Мне ужасно хочется вытереть ей личико платком, словно маленькой девочке, но мы для этого недостаточно близки.

– Это было в два часа ночи, а семичасовым я уже выехала. И никак не могу вспомнить, что я делала пять часов. Точно помню, что не спала, но что делала, не помню. А потом пришло такое отвращение… Умер- как будто какая-то жирная лягушка шлепнулась…

Она с усилием делает глотательное движение и еле слышно завершает:

– Это меня Господь наказал за то, что я позволила Лизоньку сдать в дом престарелых.

– Ну, а что вы могли сделать, – умоляю я, – в другой стране, одна, с ребенком… У нее же и другие были родственники?

– С ней никто не хотел жить. Ей везде мерещились ведьмы, она в них все время что-нибудь бросала… Могла кастрюлю с супом выплеснуть в стекло.

– Но не могли же вы своего ребенка поселить с безумным человеком?

– Надо было все деньги, что я зарабатывала, посылать родителям. Чтоб они каких-то сиделок для нее наняли. Но я думала, это временно, она пока потерпит, а потом я как-нибудь перетащу ее к себе…

– Вот видите, вы же не знали…

– А надо было знать. Надо всегда знать, что нет ничего, ничего важнее наших любимых людей… Вот Господь в наказание у меня и отнял папу.

– Господь не может карать отца за вину дочери, – я старался изо всех сил, чтобы мой голос прозвучал не совсем уж ханжески.

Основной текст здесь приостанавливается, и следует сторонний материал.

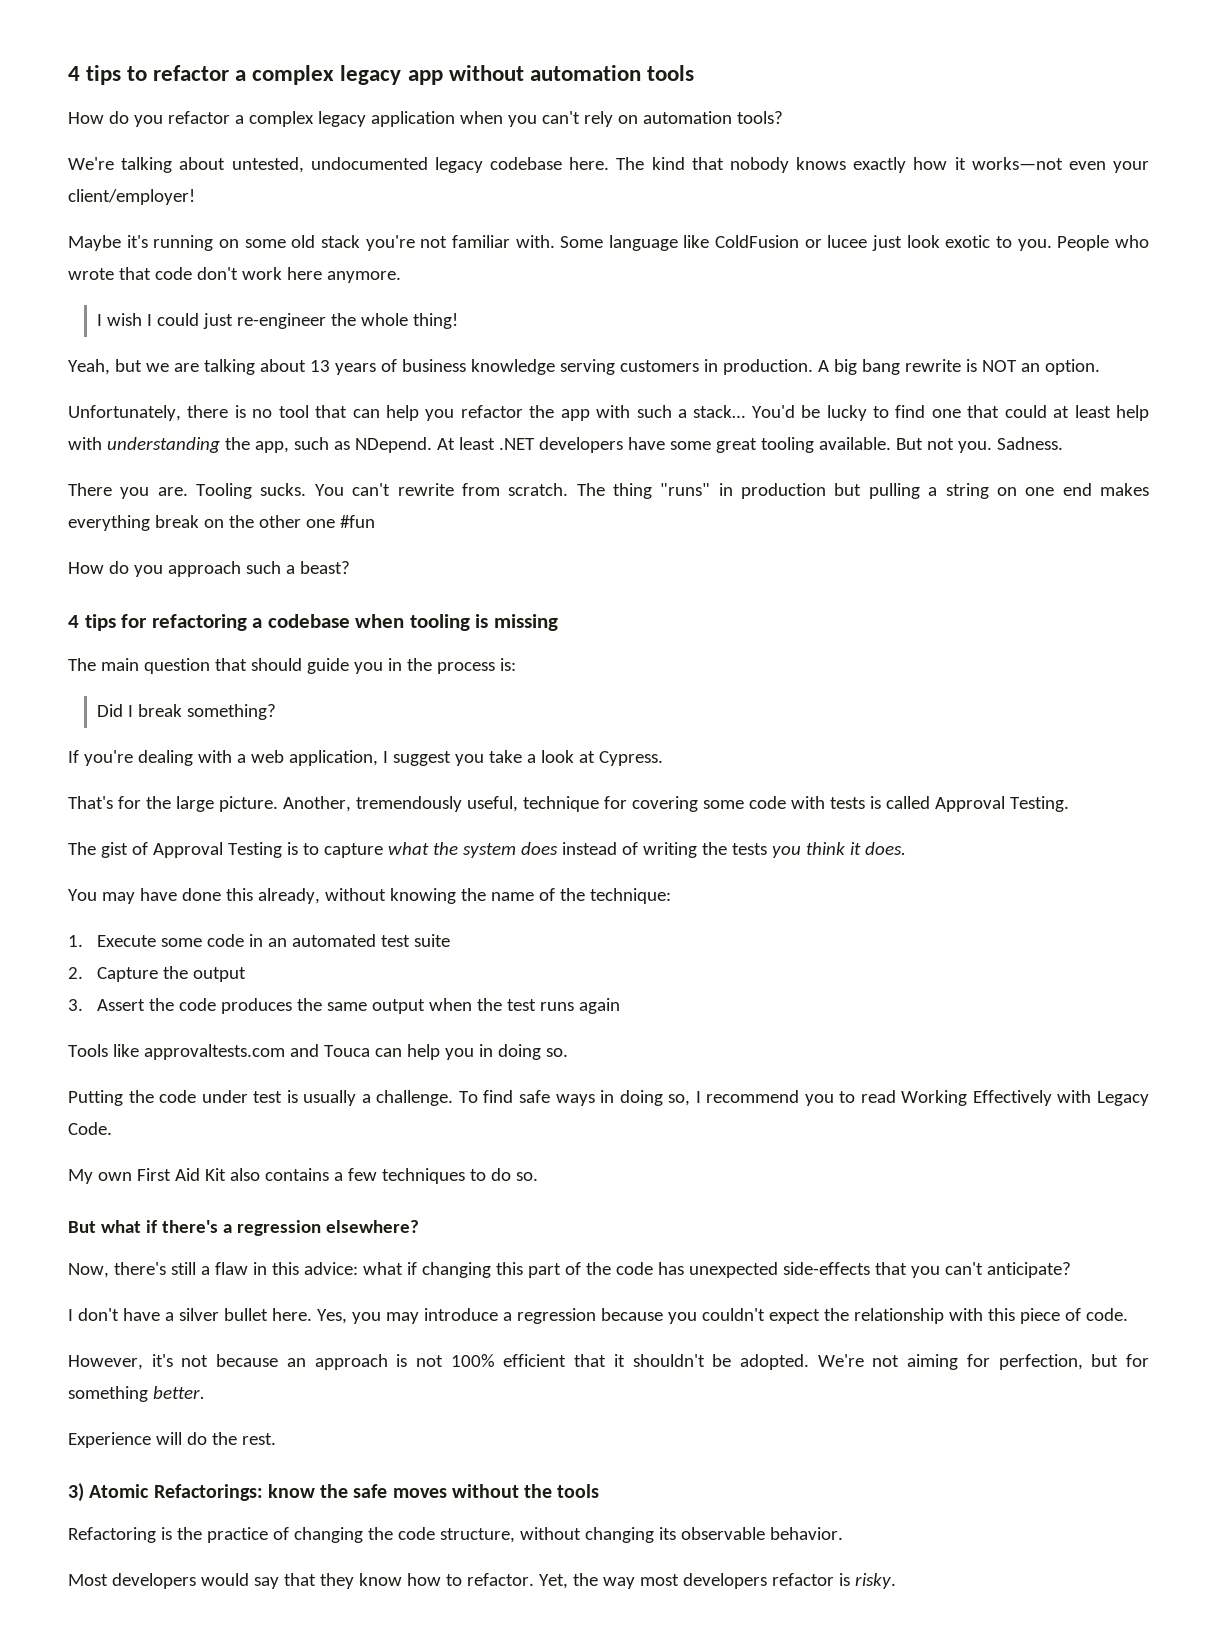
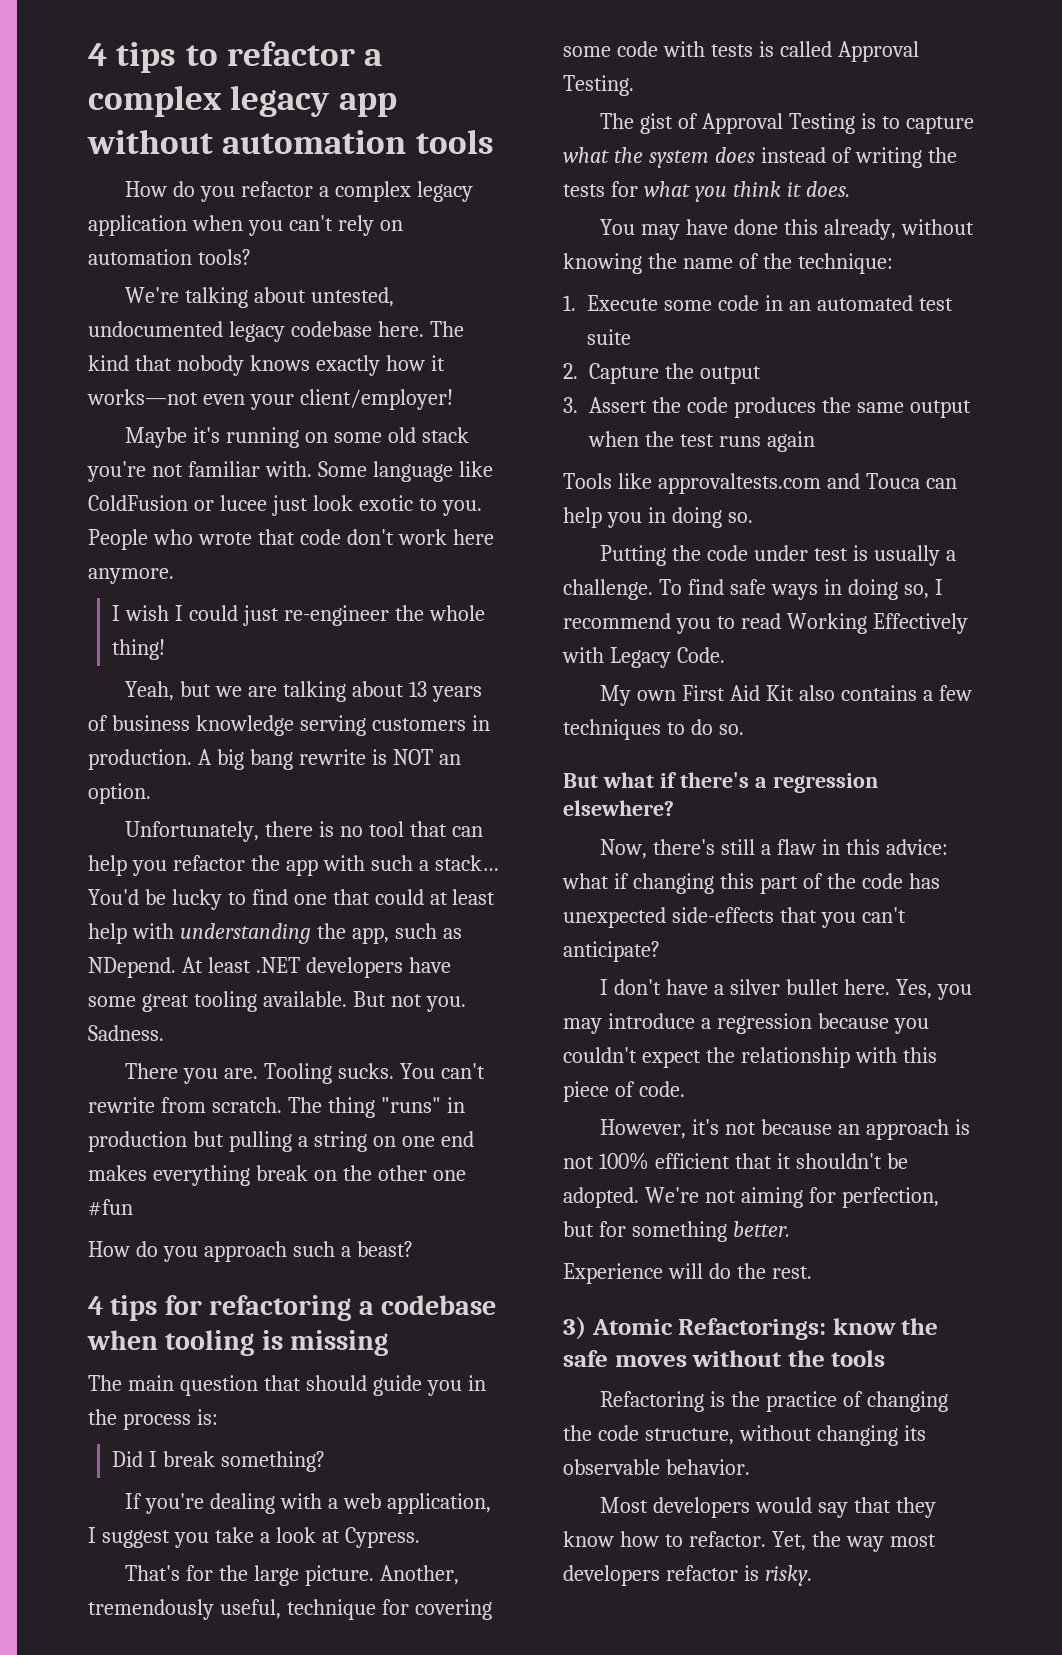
- The gist of Approval Testing is to capture what the system does instead of writing the tests you think it does.
+ The gist of Approval Testing is to capture what the system does instead of writing the tests for what you think it does.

– Еще как может, он целые города уничтожал, – в ее бессильном голоске прозвучало уважение, и я вспомнил, что своим праотцем она считает вовсе не Лённрота, но Авраама. – А я… был такой случай… я только что уверовала. И тут моя бабушка умерла, папина мама. И ее отпевали в церкви. Хотя папа преподавал материализм. А Маймонид запрещает евреям входить в чужие храмы. И я не вошла, остановилась в дверях. И так с тех пор в глазах стоит: мой папочка один над гробом

– сутулый, седой…

– Но вы же выполняли волю Господа, – я пустился во все тяжкие.

– Да, это правда…

– А кроме того, – заметив некоторый успех, я потерял всякую совесть,

– сейчас ваш папа на небесах. И вы тоже когда-то с ним там увидитесь.

Я ждал, что за такую явную лабуду она выплеснет мне в лицо остывший кофе, но она еще больше просветлела, даже слезки приостановились.